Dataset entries
***

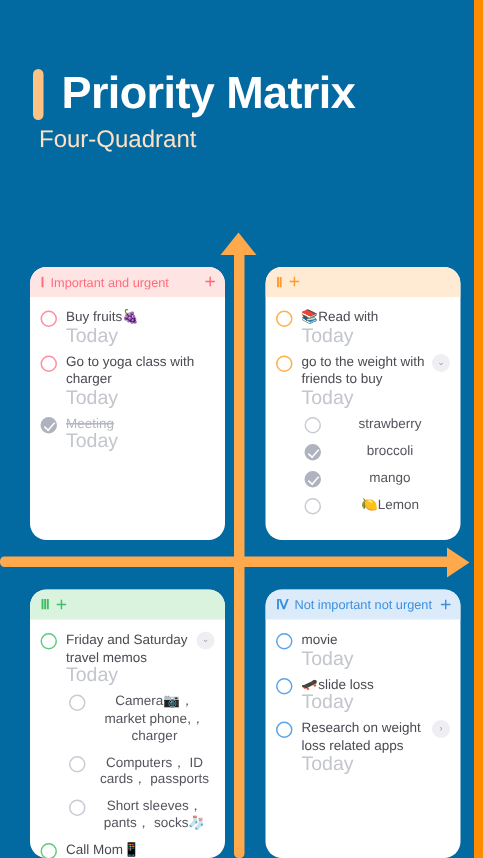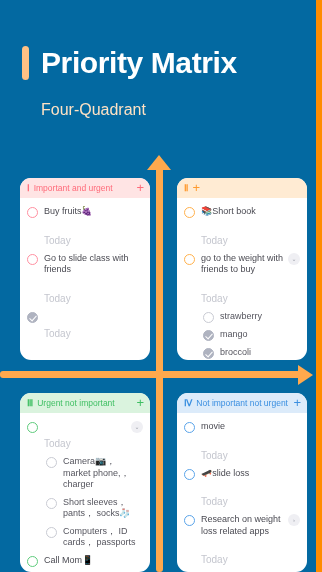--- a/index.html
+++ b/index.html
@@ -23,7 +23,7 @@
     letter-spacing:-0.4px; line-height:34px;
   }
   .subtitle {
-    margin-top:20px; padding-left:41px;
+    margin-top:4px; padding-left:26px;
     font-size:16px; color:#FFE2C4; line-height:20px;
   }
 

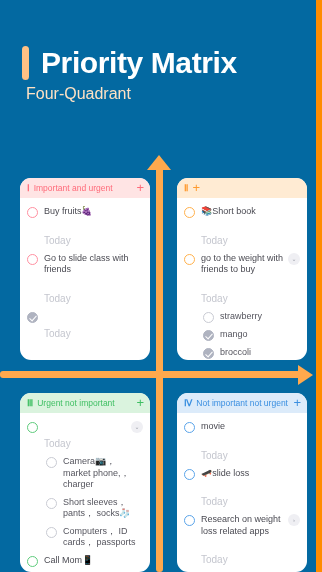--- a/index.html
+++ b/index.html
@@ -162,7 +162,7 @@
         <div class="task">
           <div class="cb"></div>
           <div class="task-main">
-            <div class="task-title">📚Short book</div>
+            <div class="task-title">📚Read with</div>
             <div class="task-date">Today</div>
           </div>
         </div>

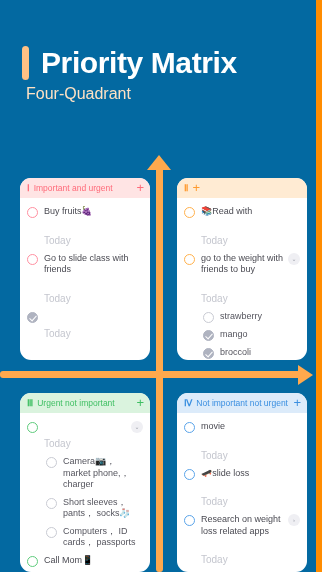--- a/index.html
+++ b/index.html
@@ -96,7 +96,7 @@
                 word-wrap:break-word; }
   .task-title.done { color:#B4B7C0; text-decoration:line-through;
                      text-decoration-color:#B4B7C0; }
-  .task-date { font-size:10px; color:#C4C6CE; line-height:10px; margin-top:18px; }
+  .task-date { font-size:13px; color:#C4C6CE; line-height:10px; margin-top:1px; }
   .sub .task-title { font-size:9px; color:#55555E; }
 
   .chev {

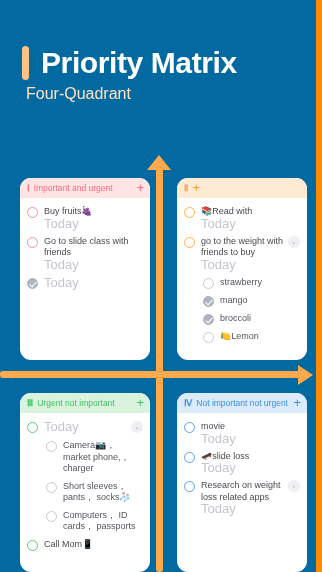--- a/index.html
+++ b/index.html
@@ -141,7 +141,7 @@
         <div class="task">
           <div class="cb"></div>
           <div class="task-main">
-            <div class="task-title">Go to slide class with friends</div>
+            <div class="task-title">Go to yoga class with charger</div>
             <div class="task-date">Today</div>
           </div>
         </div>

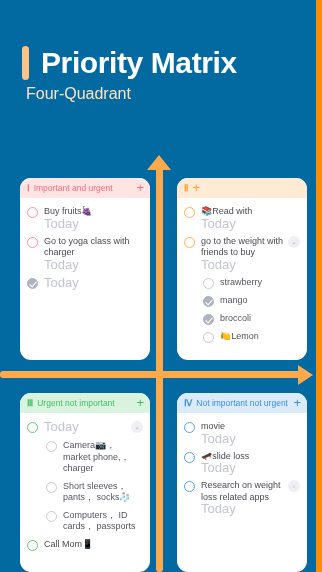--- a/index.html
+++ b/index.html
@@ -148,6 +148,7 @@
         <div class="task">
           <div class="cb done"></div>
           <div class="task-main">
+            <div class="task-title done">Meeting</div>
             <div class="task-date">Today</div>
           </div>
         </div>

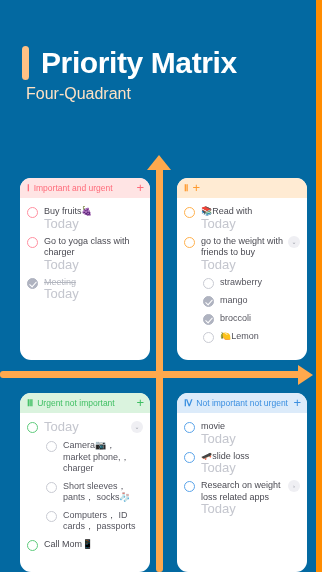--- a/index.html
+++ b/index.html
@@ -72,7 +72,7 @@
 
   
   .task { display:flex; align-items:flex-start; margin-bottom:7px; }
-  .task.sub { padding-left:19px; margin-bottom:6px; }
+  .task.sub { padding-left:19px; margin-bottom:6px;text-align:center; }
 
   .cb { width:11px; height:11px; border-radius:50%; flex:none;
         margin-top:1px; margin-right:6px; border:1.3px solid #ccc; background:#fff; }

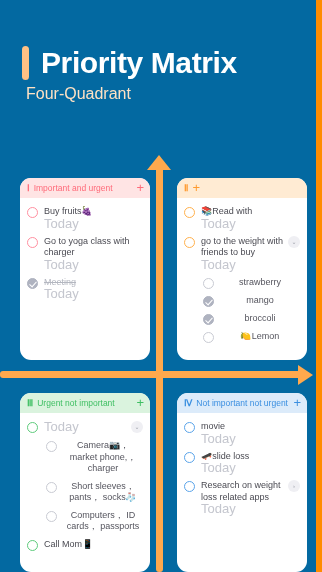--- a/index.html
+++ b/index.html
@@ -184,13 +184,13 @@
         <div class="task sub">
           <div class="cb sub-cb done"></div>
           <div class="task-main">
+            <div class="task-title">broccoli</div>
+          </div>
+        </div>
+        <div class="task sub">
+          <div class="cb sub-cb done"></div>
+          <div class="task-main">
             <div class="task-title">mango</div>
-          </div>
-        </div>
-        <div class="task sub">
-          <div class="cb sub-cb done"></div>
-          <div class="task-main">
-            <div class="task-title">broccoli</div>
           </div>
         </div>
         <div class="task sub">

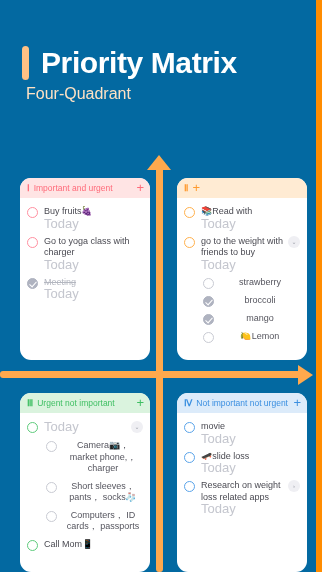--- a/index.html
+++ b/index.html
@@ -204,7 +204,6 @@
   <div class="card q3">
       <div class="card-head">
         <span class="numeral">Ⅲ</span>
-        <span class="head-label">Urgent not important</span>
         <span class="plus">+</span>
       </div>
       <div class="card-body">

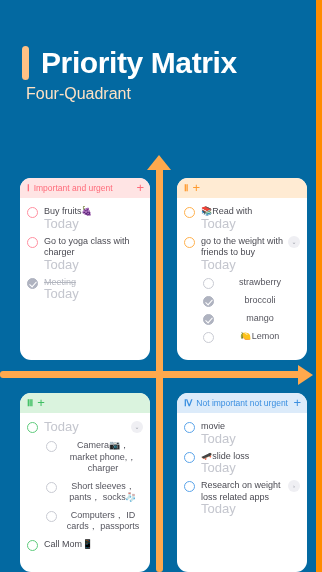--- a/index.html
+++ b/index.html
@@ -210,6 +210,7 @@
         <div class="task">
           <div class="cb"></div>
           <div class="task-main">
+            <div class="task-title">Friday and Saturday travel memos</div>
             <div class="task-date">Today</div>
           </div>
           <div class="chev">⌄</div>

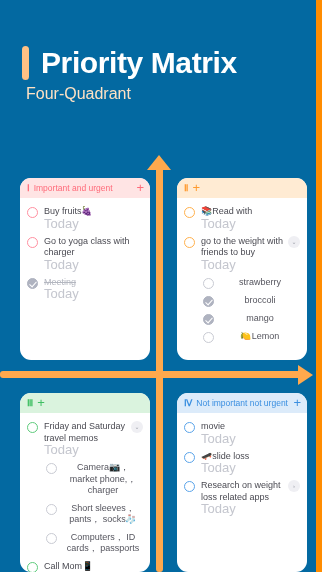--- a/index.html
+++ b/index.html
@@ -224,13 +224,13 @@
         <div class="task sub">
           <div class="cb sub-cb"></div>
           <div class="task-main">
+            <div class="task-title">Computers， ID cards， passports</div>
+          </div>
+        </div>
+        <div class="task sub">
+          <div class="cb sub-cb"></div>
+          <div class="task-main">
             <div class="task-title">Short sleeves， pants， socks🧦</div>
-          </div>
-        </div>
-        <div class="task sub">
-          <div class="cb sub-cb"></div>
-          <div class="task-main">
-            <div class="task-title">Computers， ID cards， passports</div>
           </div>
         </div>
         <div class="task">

***

:: DESCRIPTION OF THE TASK ::
Output each record above word for word, leaving out images.

:: ANSWER FOR THE TASK ::
--- a/index.html
+++ b/index.html
@@ -23,7 +23,7 @@
     letter-spacing:-0.4px; line-height:34px;
   }
   .subtitle {
-    margin-top:20px; padding-left:41px;
+    margin-top:4px; padding-left:26px;
     font-size:16px; color:#FFE2C4; line-height:20px;
   }
 

--- a/index.html
+++ b/index.html
@@ -162,7 +162,7 @@
         <div class="task">
           <div class="cb"></div>
           <div class="task-main">
-            <div class="task-title">📚Short book</div>
+            <div class="task-title">📚Read with</div>
             <div class="task-date">Today</div>
           </div>
         </div>

--- a/index.html
+++ b/index.html
@@ -96,7 +96,7 @@
                 word-wrap:break-word; }
   .task-title.done { color:#B4B7C0; text-decoration:line-through;
                      text-decoration-color:#B4B7C0; }
-  .task-date { font-size:10px; color:#C4C6CE; line-height:10px; margin-top:18px; }
+  .task-date { font-size:13px; color:#C4C6CE; line-height:10px; margin-top:1px; }
   .sub .task-title { font-size:9px; color:#55555E; }
 
   .chev {

--- a/index.html
+++ b/index.html
@@ -141,7 +141,7 @@
         <div class="task">
           <div class="cb"></div>
           <div class="task-main">
-            <div class="task-title">Go to slide class with friends</div>
+            <div class="task-title">Go to yoga class with charger</div>
             <div class="task-date">Today</div>
           </div>
         </div>

--- a/index.html
+++ b/index.html
@@ -148,6 +148,7 @@
         <div class="task">
           <div class="cb done"></div>
           <div class="task-main">
+            <div class="task-title done">Meeting</div>
             <div class="task-date">Today</div>
           </div>
         </div>

--- a/index.html
+++ b/index.html
@@ -72,7 +72,7 @@
 
   
   .task { display:flex; align-items:flex-start; margin-bottom:7px; }
-  .task.sub { padding-left:19px; margin-bottom:6px; }
+  .task.sub { padding-left:19px; margin-bottom:6px;text-align:center; }
 
   .cb { width:11px; height:11px; border-radius:50%; flex:none;
         margin-top:1px; margin-right:6px; border:1.3px solid #ccc; background:#fff; }

--- a/index.html
+++ b/index.html
@@ -184,13 +184,13 @@
         <div class="task sub">
           <div class="cb sub-cb done"></div>
           <div class="task-main">
+            <div class="task-title">broccoli</div>
+          </div>
+        </div>
+        <div class="task sub">
+          <div class="cb sub-cb done"></div>
+          <div class="task-main">
             <div class="task-title">mango</div>
-          </div>
-        </div>
-        <div class="task sub">
-          <div class="cb sub-cb done"></div>
-          <div class="task-main">
-            <div class="task-title">broccoli</div>
           </div>
         </div>
         <div class="task sub">

--- a/index.html
+++ b/index.html
@@ -204,7 +204,6 @@
   <div class="card q3">
       <div class="card-head">
         <span class="numeral">Ⅲ</span>
-        <span class="head-label">Urgent not important</span>
         <span class="plus">+</span>
       </div>
       <div class="card-body">

--- a/index.html
+++ b/index.html
@@ -210,6 +210,7 @@
         <div class="task">
           <div class="cb"></div>
           <div class="task-main">
+            <div class="task-title">Friday and Saturday travel memos</div>
             <div class="task-date">Today</div>
           </div>
           <div class="chev">⌄</div>

--- a/index.html
+++ b/index.html
@@ -224,13 +224,13 @@
         <div class="task sub">
           <div class="cb sub-cb"></div>
           <div class="task-main">
+            <div class="task-title">Computers， ID cards， passports</div>
+          </div>
+        </div>
+        <div class="task sub">
+          <div class="cb sub-cb"></div>
+          <div class="task-main">
             <div class="task-title">Short sleeves， pants， socks🧦</div>
-          </div>
-        </div>
-        <div class="task sub">
-          <div class="cb sub-cb"></div>
-          <div class="task-main">
-            <div class="task-title">Computers， ID cards， passports</div>
           </div>
         </div>
         <div class="task">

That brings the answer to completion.